Depuis les analyses de Bourdieu et Passeron, il est admis que la reproduction sociale fonctionne : les enfants de familles à fort capital socioéconomique et culturel ignorent l'échec scolaire. Or, selon la sociologue Henri-Panabière, ce n'est pas si simple : 11% de ces "héritiers" échouent au bac ; c'est peu, mais suffisant pour dépasser l'affirmation bourdieusienne : car la transmission de l'héritage familial n'est pas systématique, et ne fournit pas toujours des ressources scolairement rentables. Sans culpabiliser ces "méshéritiers" ni accuser leurs parents d'irresponsabilité, la sociologue pointe des dysfonctionnements de la configuration familiale, des interactions tendues avec le contexte scolaire qui mettent en grande difficulté ceux qui "avaient tout pour réussir".
• Certaines caractéristiques familiales permettent à un enfant de développer des dispositions de réussite scolaire : des parents fortement diplômés du supérieur, surtout la mère, plus souvent chargée des tâches éducatives ; la pratique régulière de lecture de livres dont on parle en famille ; surtout des contraintes familiales préparant l'enfant aux contraintes scolaires (un emploi du temps, un planning domestiques, des consignes de tâches à effectuer); des parents qui apprennent à l'enfant à différer un plaisir, qui valorisent les savoirs scolaires et accompagnent le travail du soir : il intériorise alors aisément la nécessité de règles et de normes. G. Henri-Panabière démontre que cette configuration familiale positive n'est pas le fait de tous les parents fortement dotés. Si ces derniers sont très accaparés par leur profession, ils restent peu disponibles pour aider et écouter leur enfant ; si les grands-parents ont manqué d'héritage culturel, les parents ne peuvent guère transmettre ; si le couple est divorcé, l'encadrement éducatif représente une charge pour le parent resté seul avec les enfants… La sociologue note également les processus d'identification sexuée et d'assignation identitaire : tel père considérera la paresse et l'indiscipline de son fils en classe comme une qualité de futur leader à son image… telle mère sous-estimera le blocage de sa fille en Maths comme une caractéristique héréditaire sans conséquence… Les cadets sont plus souvent des méshéritiers que les aînés, l'investissement éducatif parental faiblissant après le premier-né.

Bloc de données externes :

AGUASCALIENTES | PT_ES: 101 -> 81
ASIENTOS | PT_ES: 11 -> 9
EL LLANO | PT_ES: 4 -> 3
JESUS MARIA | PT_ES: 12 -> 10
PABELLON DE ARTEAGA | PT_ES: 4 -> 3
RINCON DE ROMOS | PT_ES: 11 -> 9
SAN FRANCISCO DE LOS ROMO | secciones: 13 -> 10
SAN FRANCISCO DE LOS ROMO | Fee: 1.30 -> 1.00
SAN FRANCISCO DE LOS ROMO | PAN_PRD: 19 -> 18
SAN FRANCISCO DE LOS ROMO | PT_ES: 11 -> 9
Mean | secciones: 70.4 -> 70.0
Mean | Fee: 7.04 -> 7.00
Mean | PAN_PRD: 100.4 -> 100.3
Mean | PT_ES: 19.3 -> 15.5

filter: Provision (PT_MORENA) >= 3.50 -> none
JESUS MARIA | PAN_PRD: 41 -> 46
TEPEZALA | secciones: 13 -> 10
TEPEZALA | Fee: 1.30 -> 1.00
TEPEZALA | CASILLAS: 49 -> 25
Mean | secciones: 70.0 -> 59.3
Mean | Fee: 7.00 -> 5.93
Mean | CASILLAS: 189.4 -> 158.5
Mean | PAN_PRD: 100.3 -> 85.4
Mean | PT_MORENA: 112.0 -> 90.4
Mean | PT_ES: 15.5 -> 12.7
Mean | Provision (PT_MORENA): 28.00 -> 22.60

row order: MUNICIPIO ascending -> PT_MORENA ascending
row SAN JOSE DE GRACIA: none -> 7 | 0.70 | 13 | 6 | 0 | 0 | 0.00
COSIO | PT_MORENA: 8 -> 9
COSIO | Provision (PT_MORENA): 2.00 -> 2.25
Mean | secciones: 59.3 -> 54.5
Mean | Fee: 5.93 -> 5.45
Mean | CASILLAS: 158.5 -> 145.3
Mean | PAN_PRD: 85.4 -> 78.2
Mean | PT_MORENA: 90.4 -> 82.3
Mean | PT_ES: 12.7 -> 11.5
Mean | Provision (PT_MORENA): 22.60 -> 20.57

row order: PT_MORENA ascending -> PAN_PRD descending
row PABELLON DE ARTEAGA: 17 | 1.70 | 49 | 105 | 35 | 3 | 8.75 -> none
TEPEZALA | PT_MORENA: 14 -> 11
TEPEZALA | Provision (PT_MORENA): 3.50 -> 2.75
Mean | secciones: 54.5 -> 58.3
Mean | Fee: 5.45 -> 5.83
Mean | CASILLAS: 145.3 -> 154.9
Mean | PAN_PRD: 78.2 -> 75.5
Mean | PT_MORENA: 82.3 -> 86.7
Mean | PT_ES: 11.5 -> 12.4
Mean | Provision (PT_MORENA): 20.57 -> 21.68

• Il appert de cette enquête que les enfants "héritiers" de milieux sociaux fortement dotés ne sont pas voués à réussir ; tout dépend des multiples déterminations qui interagissent dans la configuration familiale. Ainsi, l'insuffisance, voire l'absence de contraintes domestiques entravent l'adaptation de l'enfant aux contraintes scolaires. À l'inverse, les enfants d'une famille modestement dotée réussiront si leurs parents leur assurent une vie domestique protectrice, structurée ; s'ils valorisent l'école et ses obligations. Cette configuration familiale contribue davantage au succès d'un enfant qu'une situation de nanti au sens économico-culturel.
Gaëlle HENRI-PANABIERE : Des "héritiers" en échec scolaire. La Dispute, 2010, 189 pages.